さらにそこから時間が経過したものは物理的にも視覚的にも強い拘束を受けることになっている。
「あれは、幻影⁉︎」
「ミラちゃんのとは違って攻撃してるようにも見えるよ」
「え──上位互換とかもっといやですっ」
ミラが騒ぐのも無理はない。オユンたちを赤く濡らした箇所では徐々に血の跡が盛り上がっていき、血みどろの腕となり肩となり上半身となっていき、それがオユンの首を締め関節を極めて身動きをとれなくするどころか、そのまま仕留めてもいるのだ。
せいぜい実体化させて盾にするくらいしか出来ないミラの幻術士の技能よりも優れてると言われてもおかしくない。
「なにあれこわ。よし、もっと血を出させよ」
「だめですアイシャちゃんっ!」
「ちょっとだけ、先っちょだけだから」
「よく分かんないこと言わないでくださいっ!」
女王様テオに引き続き、明確に効果もあり広範囲にわたって戦える技能だと見抜いたアイシャは謎の出血を利用することに躊躇いはない。
オユンたちに襲いかかっている現象は、ルッツが発動させたリスカの副次効果として出血を浴びた対象に“束縛”“かまってちゃん”“ヒステリック”“寂しがりや”を具現化した呪言を与えた結果で、その効果は絶望の度合いに比例して大きくなる。
そのための血の雨でさえもが本物の血ではなく、代償を払って打ち出された別物であり、ルッツ本体についた本物の傷は絆創膏でどうにでもなる程度のものでしかない。
ちなみにその代償とはギルドカードに捧げて貯めていたスキルポイントであり、それが無くなれば今度は自前の魔力を消費し続ける。
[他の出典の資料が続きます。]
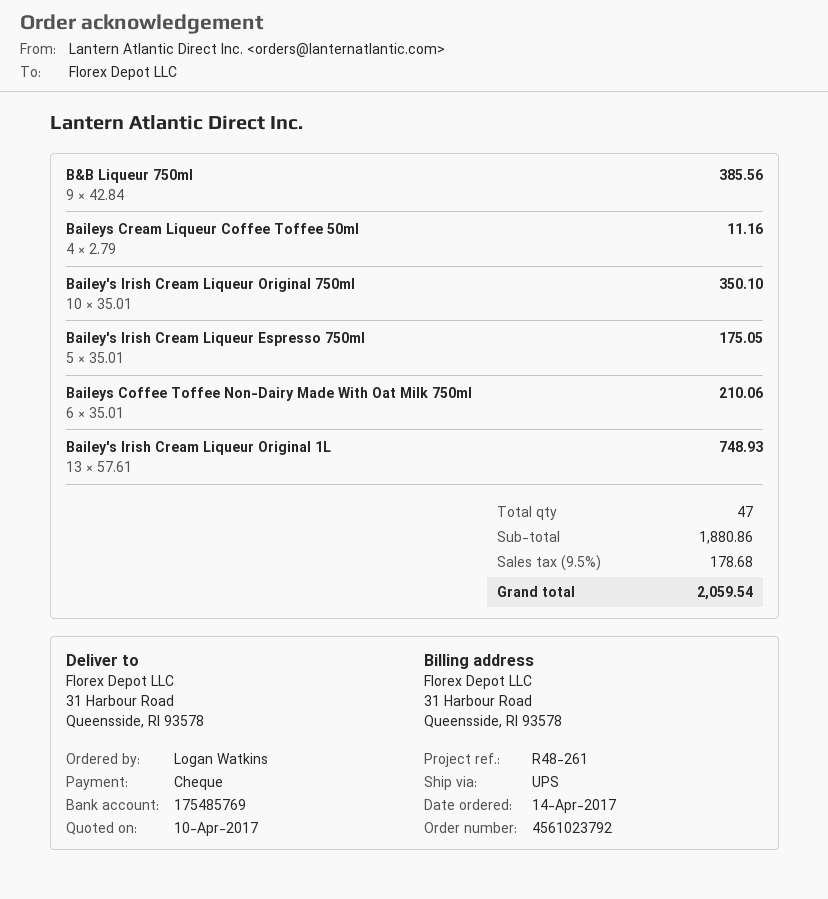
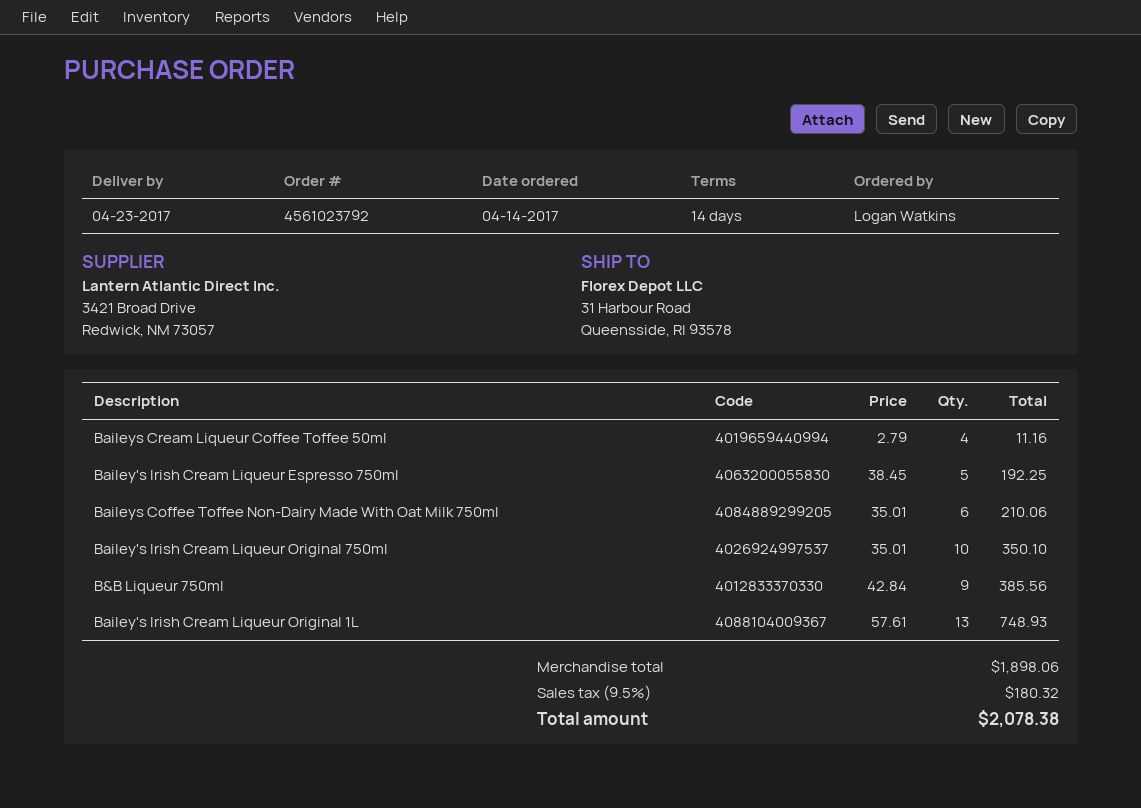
Bailey's Irish Cream Liqueur Espresso 750ml: 5 x 35.01 = 175.05 -> 5 x 38.45 = 192.25
subtotal: 1880.86 -> 1898.06
tax: 9.5% = 178.68 -> 9.5% = 180.32
total: 2059.54 -> 2078.38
その特性を考慮すればルッツのメンヘラは魔術士寄りの職業である。
そうこうしているうちにルッツのお粗末なスキルポイントは枯渇し、乏しい魔力が消費され続けてみるみるうちに顔を白くしていく。
「ああっ、血が出過ぎて顔が真っ白に!」
「え、なんで! これってどう考えてもルッツくんの血じゃないのに」
「魔力欠乏じゃない?」
「──ルミちゃんっ、どこにいたの」
「それよりもなんで魔力が無くなってるんですか?」
「そんなの、魔術を使ってるからでしょ」
いつの間にやら消えていたルミが騒ぎを目にして帰って来ていたらしく、早く技能を止めるべきだと言う。
「でも肝心のルッツくんがこんなだしっ」
「技能を無理矢理止めるなんて──」
「ぶん殴る?」
「──えいっ!」
「もっと!」
「えいえいえいっ!」
戦闘力が高くないとはいえそれでも戦闘職ミラの拳はルッツの顔に青あざを作り鼻血を出させるくらいにはなったが、それでも出血魔術が止まる気配はない。
「どうしようっ!」
「ルッツくんごめんなさいっ!」
止まらない技能に焦ってさらなる追い打ちをするミラだが、やはり出血魔術は止まらずルッツはいよいよ呼吸も浅くなっていく。
「ミラちゃん……帰ったら自首しようね。私がついていくから」
「ママだけじゃ不安だから私もいくよ」
「──ぼくはやってないっ」
薄れゆく意識のなかで、ルッツは女子3人に囲まれて看取られて行く最期を思い、心の中でふっと微笑んだ。